§ **Exercise instructions**: Write the entries below out again exactly, but skip the pictures.

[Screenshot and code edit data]
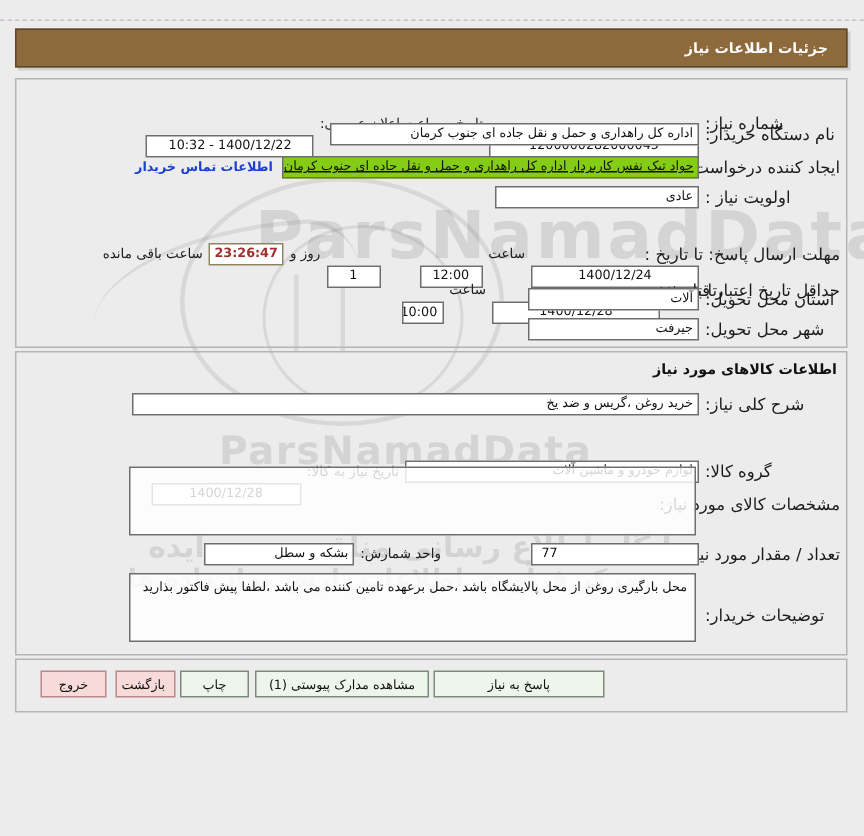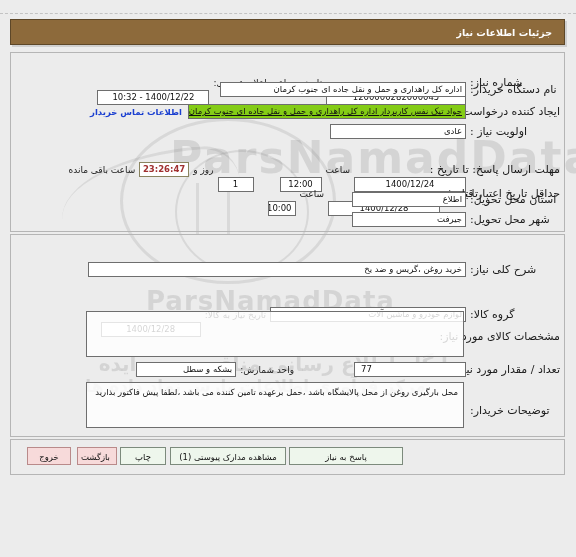"اطلاع" span.fld { text: اطلاع -> آلات }
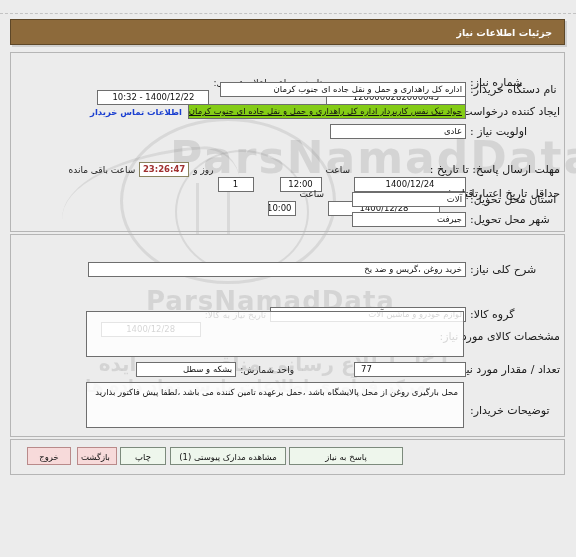"اطلاعات کالاهای مورد نیاز" div.section-head { html: none -> <div>اطلاعات کالاهای مورد نیاز</div> }
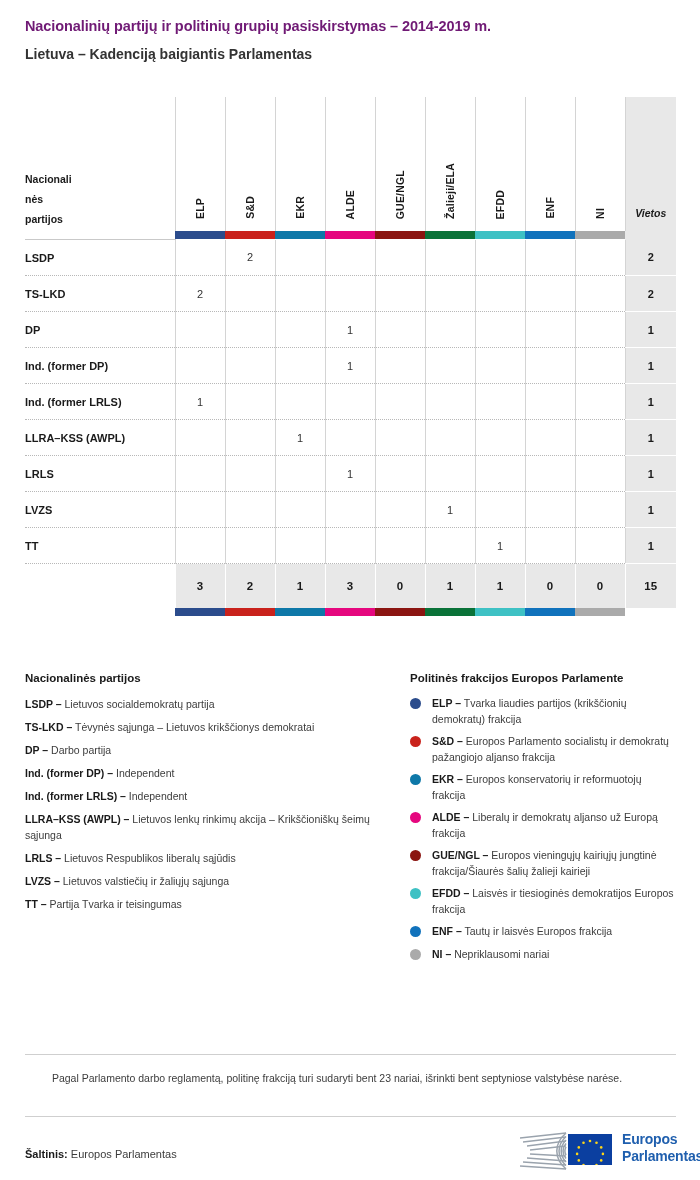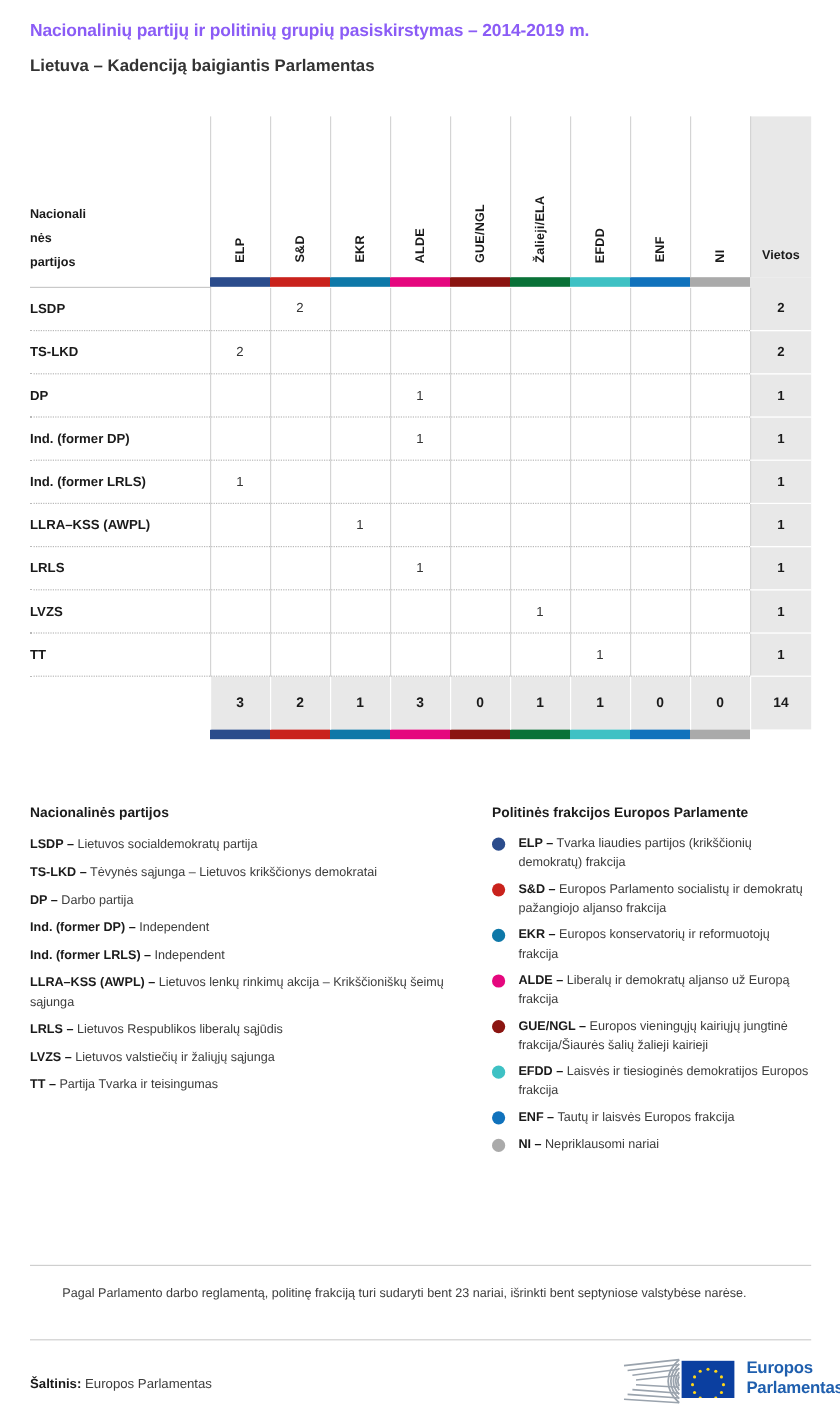"Nacionalinių partijų ir politinių grupių" .hdr .title { color: #8b5cf6 -> #701a75 }
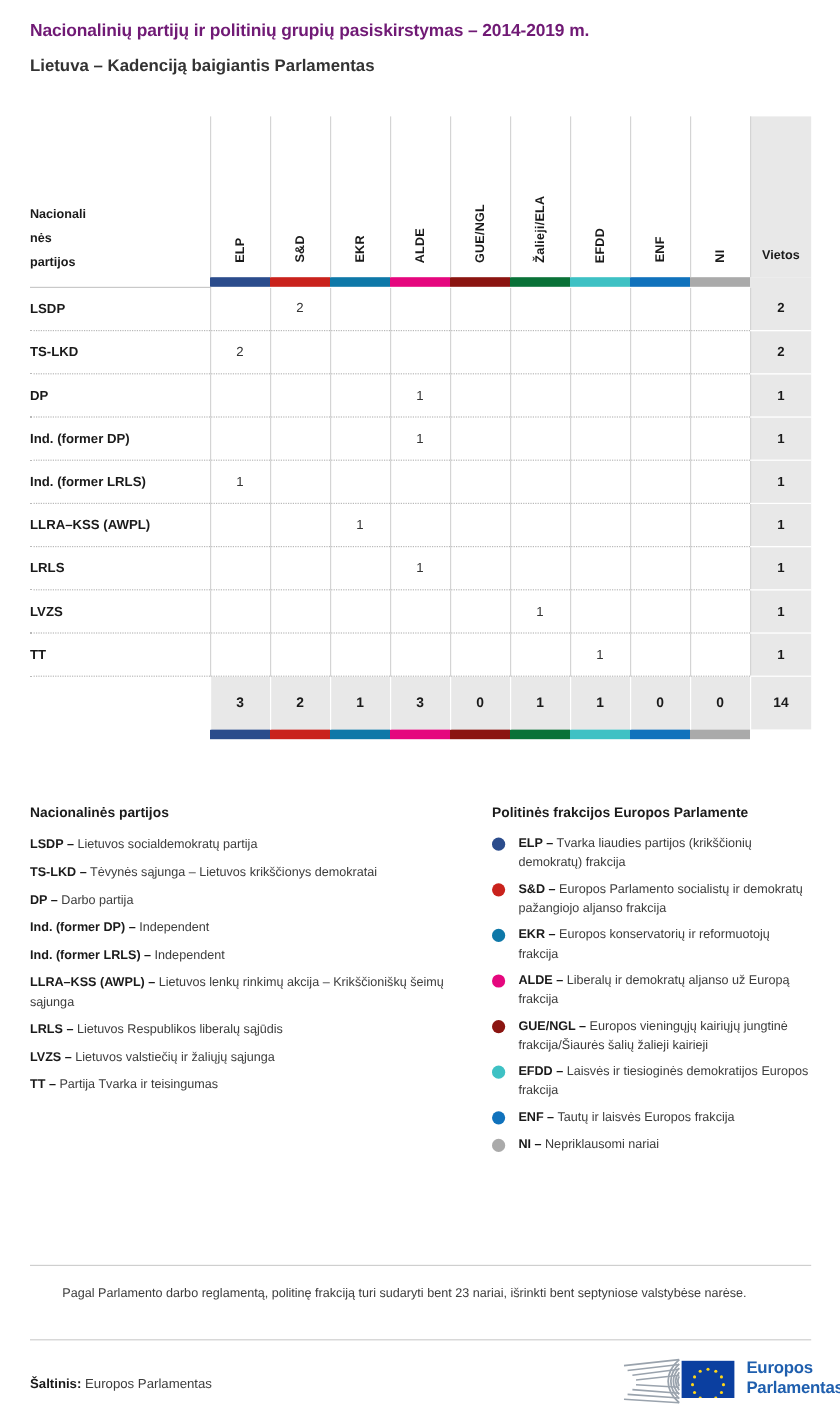"Vietos" .tothead-txt { font-style: none -> italic }
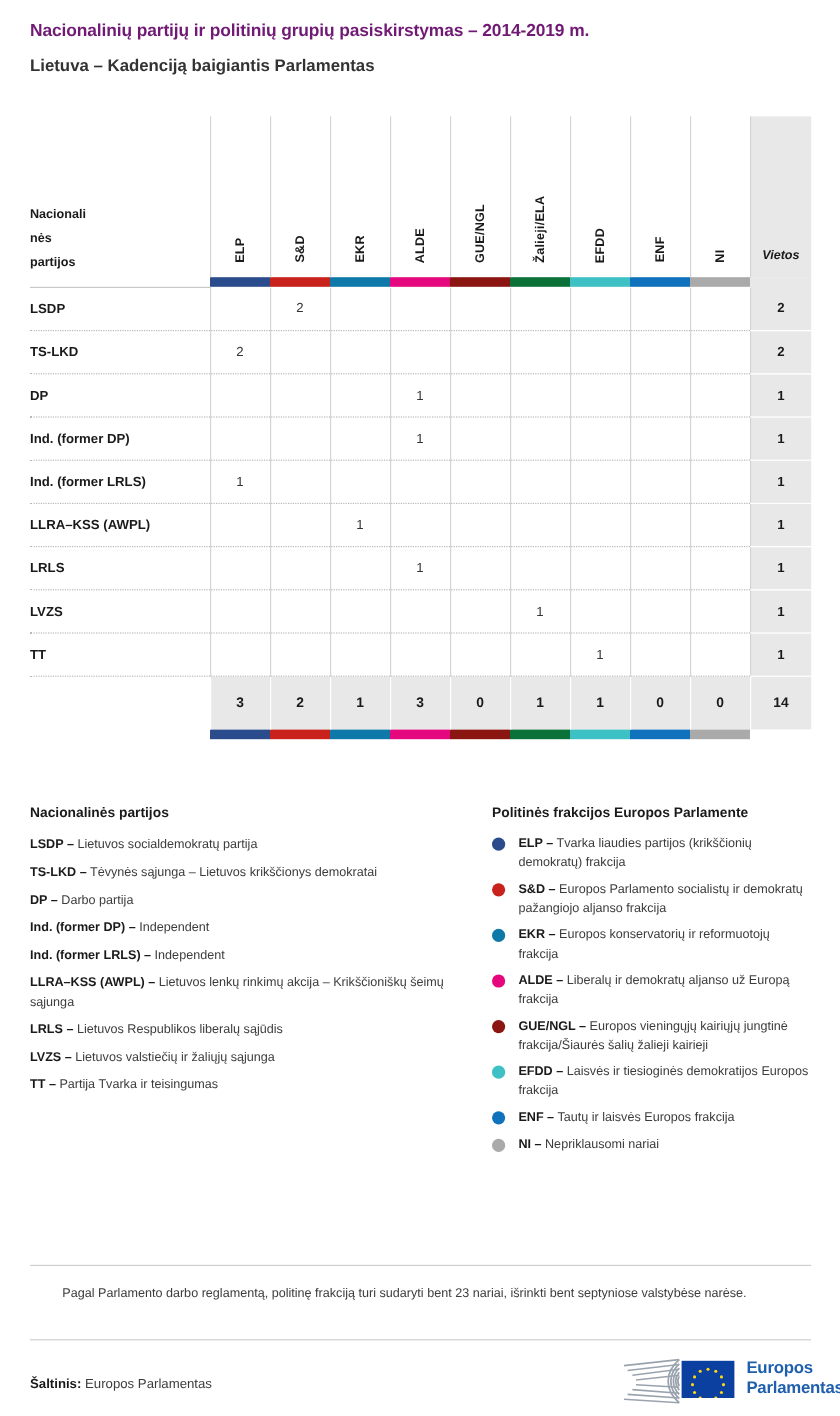"14" td.tot { text: 14 -> 15 }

§ **Result of the exercise**:
"اطلاع" span.fld { text: اطلاع -> آلات }
"اطلاعات کالاهای مورد نیاز" div.section-head { html: none -> <div>اطلاعات کالاهای مورد نیاز</div> }
"Nacionalinių partijų ir politinių grupių" .hdr .title { color: #8b5cf6 -> #701a75 }
"Vietos" .tothead-txt { font-style: none -> italic }
"14" td.tot { text: 14 -> 15 }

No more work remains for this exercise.